Players expect quite a challenge when Open gets under way
Despite some showers that blanketed Oakmont Country Club on Wednesday afternoon, most if not all of the 156-player U.S. Open field are expecting a grueling test this weekend.
By Dave Shedloski, PGATOUR.com Senior Correspondent
OAKMONT, Pa. – It’s former moniker was “Old Brute, but Rory Sabbatini has now rechristened it. Call this year’s U.S. Open site, “Oakmonster.”
The 107th U.S. Open commences Thursday on a golf course that is no stranger to the U.S. Golf Association and is not strange by any conventional measure of an Open site. At Oakmont Country Club, in suburban Pittsburgh, the greens are fast, the fairways are narrow and the rough is penal. The converted par-70 layout that hosts its eighth Open and its 14 USGA event has seen some great champions, from Bob Jones in the 1925 U.S. Amateur, to Tommy Armour, Ben Hogan, Jack Nicklaus, Johnny Miler and Ernie Els in the U.S. Open.
It is the complete examination that the USGA strives to make every Open layout. And it is a little bit more.
“This golf course,” Sabbatini says, “will test every single shot you ever thought you’d need, every single shot you never thought you’d need, and it will test every single shot you’ll never need.”
“It’s like any other U.S. Open; you can’t have just one shot, you have to have them all,” says Scott Verplank. “You can hit every drive down the middle, but if you miss greens or put the ball in the wrong spot or putt poorly, it will catch up to you. You need everything you can muster.”
Except maybe length. Oakmont might be considerably longer than the last time it hosted the Open in 1994. That year, at par 71, it measured 6,946 yards. This year it’s at 7,230, but that is still manageable in relation to other championship venues, including the Masters two months ago where Augusta National Golf Club set up at 7,445 yards.
That means that most of the 156-player field is capable of getting it around the course. The question, even with heavy afternoon rains on Wednesday softening the course, is who can keep it in play and manage their games on and around the greens.
“The greens here are the obvious challenge,” said defending champion Geoff Ogilvy. “Everything else out there is similar to any U.S. Open. (But) they are amazing greens. The key here is to keep it inside the rough and below the hole on the greens. That is similar to Winged Foot, but it’s more obvious here. You probably had a small amount of a chance from above the hole at Winged Foot. Here you have none.”
| Related U.S. Open Content: |
|---|
| Tee Times: Thursday & Friday |
| Course: Tour Oakmont |
| Watch U.S. Open Video |
| Wednesday Audio: Geoff Ogilvy | Padraig Harrington | Zach Johnson | Sergio Garcia | Johnny Miller |
| All the U.S. Open News |
Mike Davis, the USGA’s Senior Director of Rules and Competitions, went around with a putter and two Titleist balls Monday morning testing the speeds of the greens, and he and the executive committee decided that the target speed of 13 ½ on the Stimpmeter probably wasn’t fast enough.

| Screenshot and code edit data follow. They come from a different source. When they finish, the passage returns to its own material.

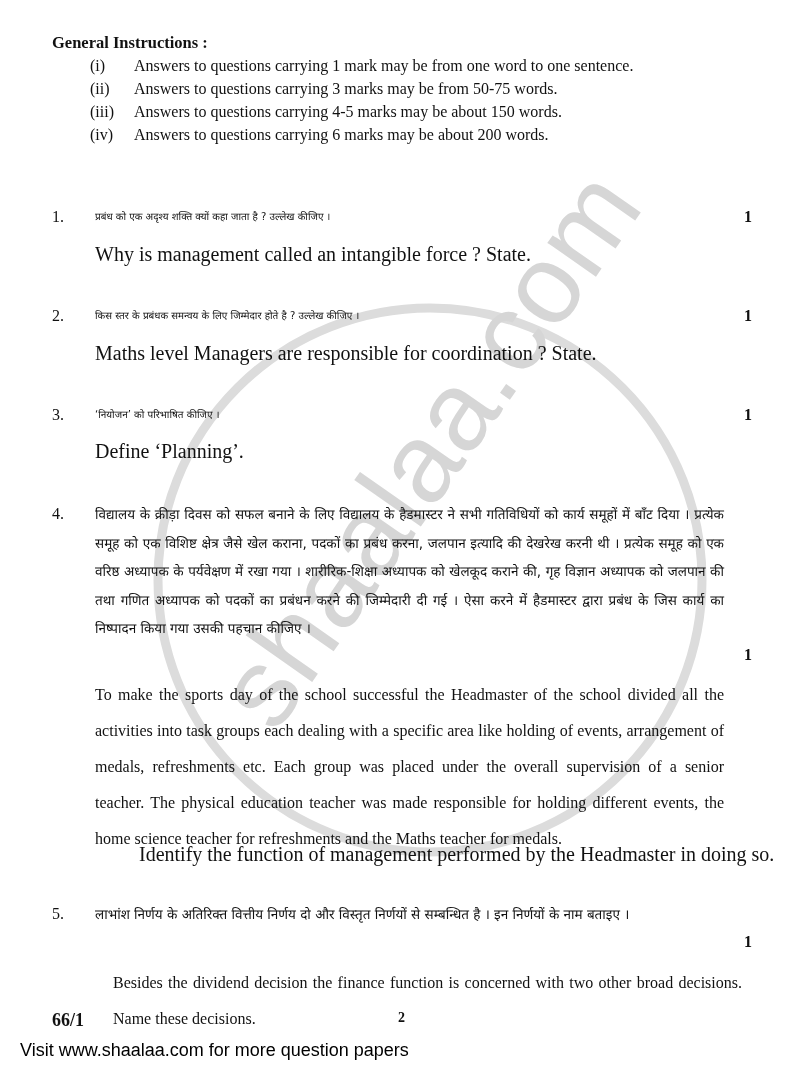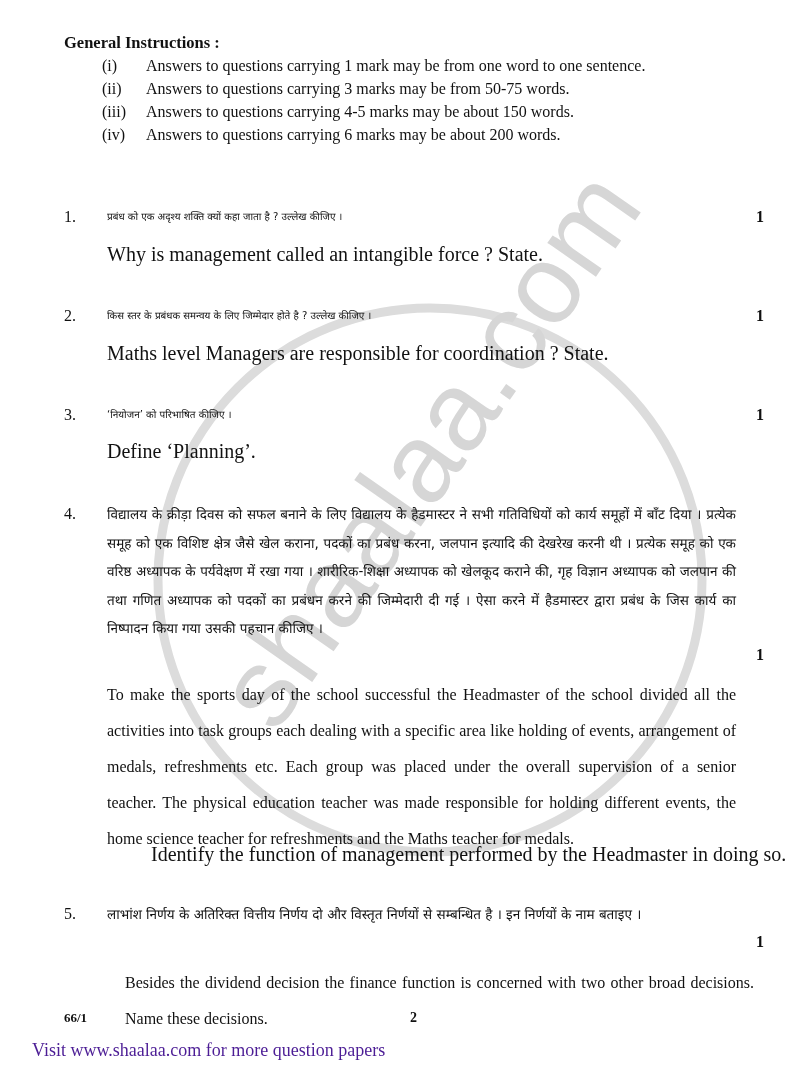--- a/index.html
+++ b/index.html
@@ -8,7 +8,7 @@
     font-family: "Liberation Serif", "DejaVu Serif", serif; color: #111;
   }
   .watermark { position: absolute; left: 0; top: 0; width: 800px; height: 1079px; pointer-events: none; z-index: 0; }
-  .page { position: absolute; left: 12px; top: 0; width: 640px; height: 1079px; z-index: 1; }
+  .page { position: absolute; left: 0; top: 0; width: 640px; height: 1079px; z-index: 1; }
   .abs { position: absolute; white-space: nowrap; }
   .gi-title { left: 52px; top: 33px; font-weight: bold; font-size: 16.5px; }
   .instr { left: 90px; font-size: 16px; }

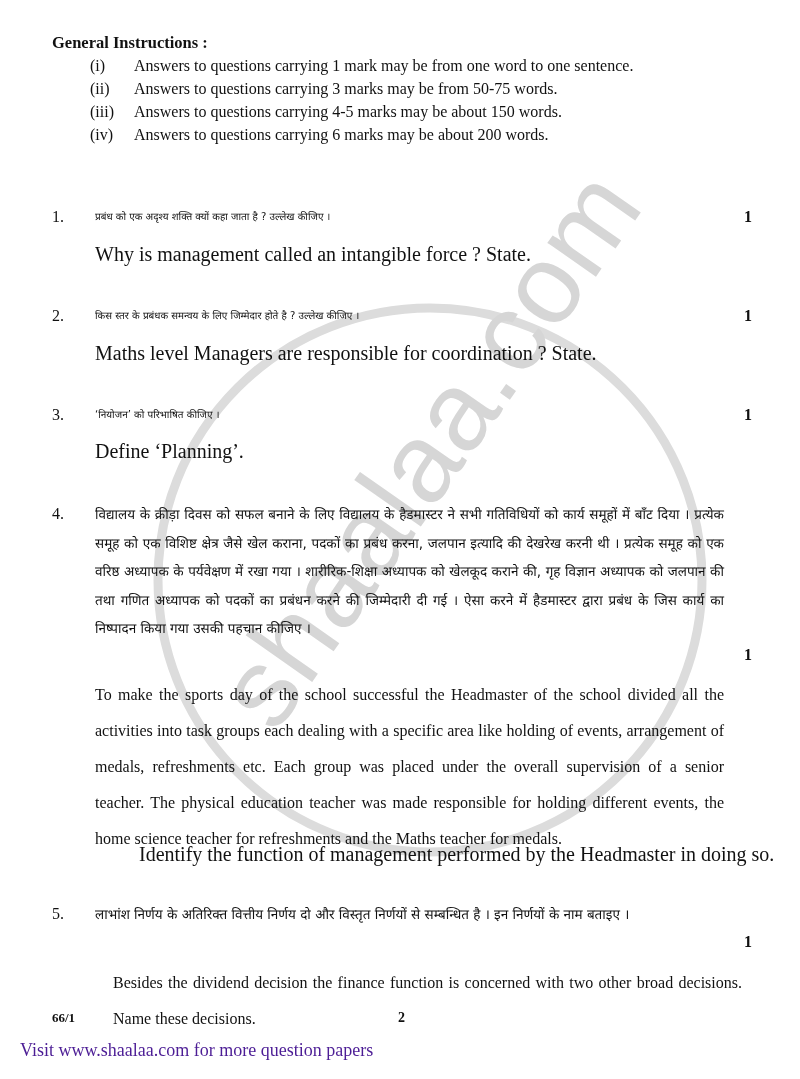--- a/index.html
+++ b/index.html
@@ -22,7 +22,7 @@
   }
   .hindi { font-family: "DejaVu Sans", sans-serif; font-size: 13.5px; line-height: 28.5px; }
   .hindi-single { font-family: "DejaVu Sans", sans-serif; font-size: 10px; }
-  .footer-code { left: 52px; top: 1010px; font-weight: bold; font-size: 13px; }
+  .footer-code { left: 52px; top: 1010px; font-weight: bold; font-size: 18px; }
   .footer-page { left: 398px; top: 1010px; font-weight: bold; font-size: 14px; }
   .visit { left: 20px; top: 1040px; font-family: Liberation Serif, serif; font-size: 18px; color: #4c1d95; }
 </style>

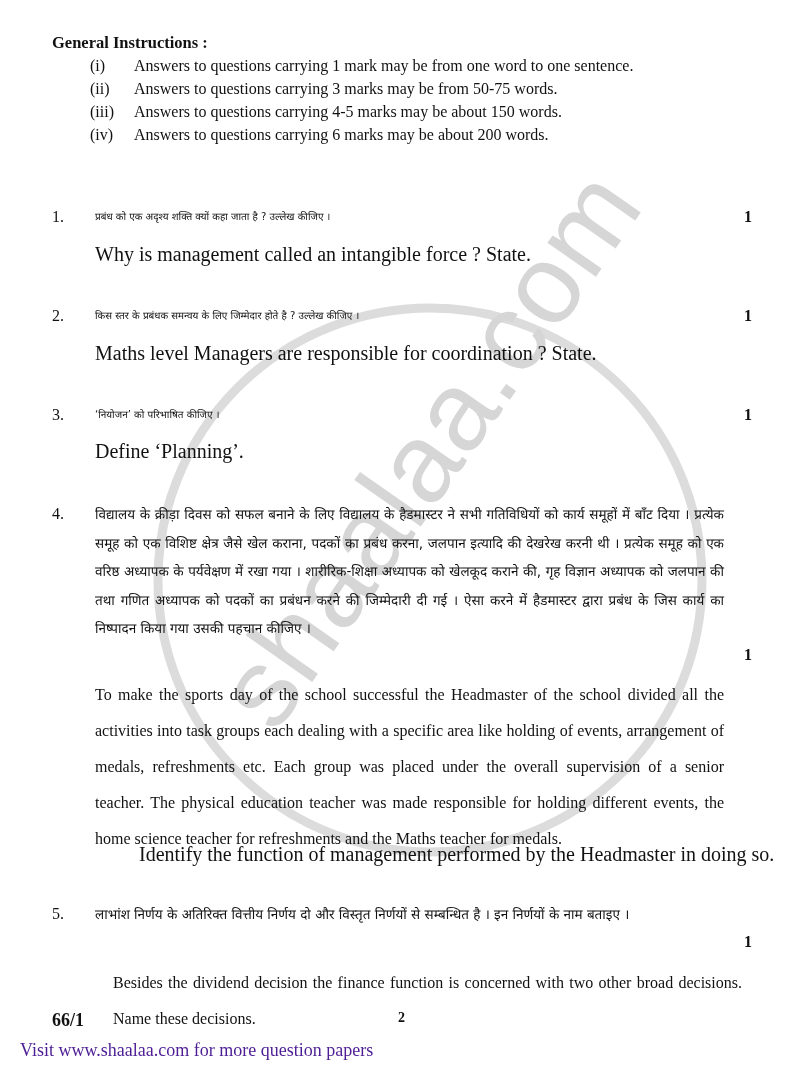--- a/index.html
+++ b/index.html
@@ -24,7 +24,7 @@
   .hindi-single { font-family: "DejaVu Sans", sans-serif; font-size: 10px; }
   .footer-code { left: 52px; top: 1010px; font-weight: bold; font-size: 18px; }
   .footer-page { left: 398px; top: 1010px; font-weight: bold; font-size: 14px; }
-  .visit { left: 20px; top: 1040px; font-family: Liberation Serif, serif; font-size: 18px; color: #4c1d95; }
+  .visit { left: 20px; top: 1040px; font-family: Liberation Sans, sans-serif; font-size: 18px; color: #000000; }
 </style>
 </head>
 <body>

“We’re finding that 14 is the optimal speed,” he said. “In terms of what works with the hole locations and how each green plays, that’s what we’re finding is the best test.”
Contrary to what many think – particularly the players – Davis seeks to adjust the course set so that each U.S Open is contested in conditions that are considered as fair and consistent as possible. Making Oakmont more nettlesome is not his aim. “Once the week arrives, I spend the majority of my time trying to find ways to soften the course, just to make sure we don’t go over the top,” he said.
Of course, weather he can’t control, and the heavy thunderstorms that moved through will make the course softer and longer. This will be of some aid to the field in that balls will more easily stay in the fairways –which average 28 yards in width – or on the roller-coaster greens. The downside is the two cuts of rough – 2 ½ and 5 inches, respectively – will be much more penal. Wetter is not better. And it was already tough enough considering that the likes of Tiger Woods and Bubba Watson, two of golf’s strongest men, have had trouble moving the ball out of the thick stuff.
Tim Moraghan, USGA agronomist, said the course is likely to be a bit easier in the morning, but that the 4/10ths of an inch of rain that hit the course didn’t change things dramatically. “We had it right where we wanted it this afternoon, and we’ll work to get it back to that,” he said. “It’s not what we’d like to have. We thought we’d have a true, hard test. But we think we can get it close to where we had it.”
Even softer and slower from the rain, Oakmont’s iconic greens will be a test unlike anything players have encountered before in a tournament setting.
"Once you get to the greens," Woods, a two-time U.S. Open champion said, "boy, that’s the challenge right there – trying to putt these things with the right speed because you’re coming over so many different mounds and angles and pitch on the greens that it’s going to be one great test."